Von Jürgen Kramer

Auf eines kann sich Richard Nixon noch verlassen: auf die Verwirrung der meisten Amerikaner und die Unschlüssigkeit ihrer politischen Repräsentanten im Kongreß. Die Parlamentarier glauben zwar Nixons Unschuldsbeteuerungen schon lange nicht mehr, aber sie können sich auch nicht entschließen, die Konsequenzen aus der Unglaubwürdigkeit ihres Präsideuten zu ziehen, ihn zum Rücktritt zu veranlassen oder ein Absetzungsverfahren, ein impeachment, vor dem Senat gegen ihn einzuleiten.

Es nützt deshalb auch wenig, wenn sich die Leitartikler und Kolumnisten der liberalen Presse die Finger wundschreiben, um Nixon nachzuweisen, daß die von ihm selbst proklamierte „Operation Freimut“ bisher nicht zur versprochenen „vollen Aufdeckung“ der Tatsachen geführt habe. Mag die Presse mit noch so großer Ausdauer darauf pochen, daß es nirgendwo mit rechten Dingen zugegangen sei – ob es sich um Nixons Rolle in der Watergate-Affäre selbst handelt, um den Milchpreisskandal, die ITT-Affäre, den Fall Ellsberg, die Wahlkampf-Finanzierung, die Finanzierung seiner Villen oder seine Einkommensteuererklärungen: Solange es beide Parteien im Kongreß nicht für opportun halten, Nixon auf die eine oder andere Art zum Rücktritt zu zwingen, nützen alle Enthüllungskampagnen nichts. Der Kongreß hat sich bisher auf symbolische Gesten wie die impeachment-Beratungen im Justizausschuß des Repräsentantenhauses beschränkt. Er wird keine härteren Schritte gegen Nixon einleiten, ehe er sich nicht durch unabweisbaren öffentlichen Druck dazu gedrängt fühlt.

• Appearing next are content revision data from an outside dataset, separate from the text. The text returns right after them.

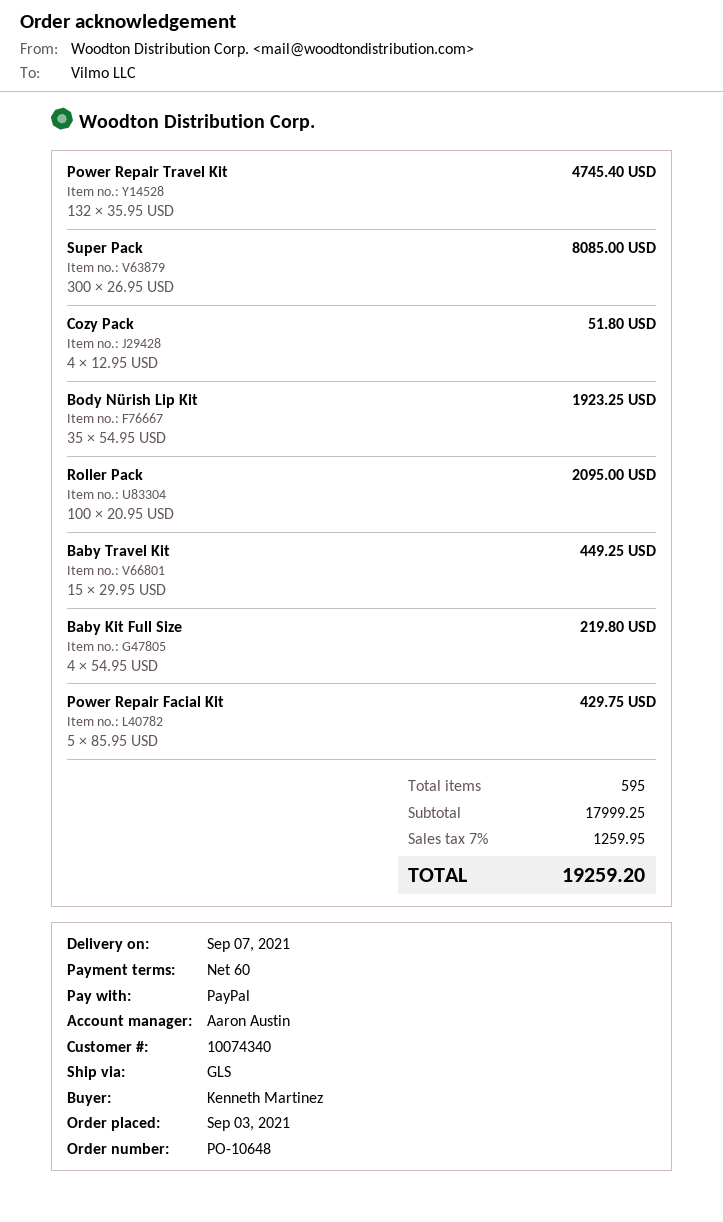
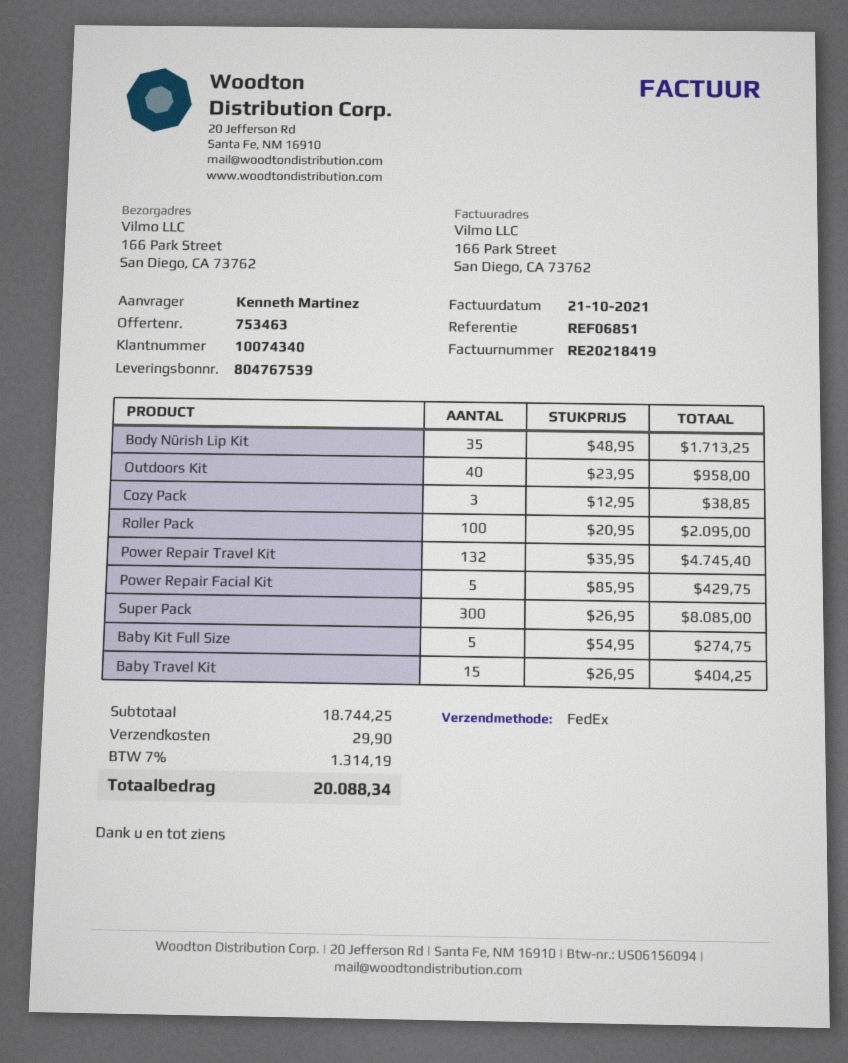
shipping method: GLS -> FedEx
Cozy Pack: 4 x 12.95 = 51.80 -> 3 x 12.95 = 38.85
Body Nürish Lip Kit: 35 x 54.95 = 1923.25 -> 35 x 48.95 = 1713.25
Baby Travel Kit: 15 x 29.95 = 449.25 -> 15 x 26.95 = 404.25
Baby Kit Full Size: 4 x 54.95 = 219.80 -> 5 x 54.95 = 274.75
Outdoors Kit: none -> 40 x 23.95 = 958.00
subtotal: 17999.25 -> 18744.25
shipping: none -> 29.90
tax: 7% = 1259.95 -> 7% = 1314.19
total: 19259.20 -> 20088.34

Doch fordert die amerikanische Öffentlichkeit nicht schon seit längerem Nixons Kopf? Die Resultate der Meinungsumfragen scheinen dafür zu sprechen. Anfang November unterstützten nach einer Umfrage George Gallups nur noch 27 Prozent der Amerikaner ihren Präsidenten. Ende dieses Monats stellte der Meinungsforscher Louis Harris die Frage: „Wenn alle Untersuchungen und Krisen zu Ende sind, glauben Sie, daß Präsident Nixon schuldig befunden wird, die Gesetze ebenso gebrochen zu haben, wie das bei Vizepräsident Agnew der Fall war, oder glauben Sie nicht, daß es soweit kommen wird?“ 44 Prozent der Befragten waren von der Schuld Nixons überzeugt, 34 nicht, 22 konnten sich nicht entscheiden.

Aber so drastisch solche Umfragen auch die Erosion der Glaubwürdigkeit Nixons dokumentieren, ihre Wirkung ist begrenzt. Die politische Kernfrage, ob der Zeitpunkt für Nixons Rücktritt oder impeachment jetzt gekommen sei, bleibt trotz des verheerenden Vertrauensschwundes unbeantwortet.

Die Mehrheit der Amerikaner schreckt wie die ihrer Parlamentarier weiterhin vor einer klaren Entscheidung zurück. Dabei spielt die Sorge um eine Schwächung der Präsidentschaft zweifellos eine beträchtliche Rolle. Nixon hat bewußt darauf spekuliert, als er republikanische Abgeordnete beschwor, „wenn sie dem Präsidenten den Boden unter den Füßen wegziehen, dann wird Amerika der Leidtragende sein“. In dieselbe Richtung geht eine Bemerkung des republikanischen Gouverneurs von Tennessee, Winfried Dunn: „Der Präsident ist kein populärer Mann, aber ich brauche keinen Freund im Weißen Haus, sondern jemanden, der die Nation führt.“

Nixons jüngste Entlastungskampagne ist vor allem darauf ausgerichtet, seine Führungsqualitäten wieder in hellerem Licht erscheinen zu lassen, zu demonstrieren, daß er nach wie vor das Staatsschiff mit zuverlässiger Hand zu steuern vermag. „Ich bin nicht seekrank“, versicherte er zu Beginn dieser Woche. Das ist eine Variante der seit Wochen immer wiederkehrenden Formel: „Ich werde nicht davonlaufen, ehe ich meine Arbeit getan habe.“ Die Energiekrise hat dem Präsidenten willkommene Gelegenheit gegeben, Geschäftigkeit und Handlungswillen zu beweisen.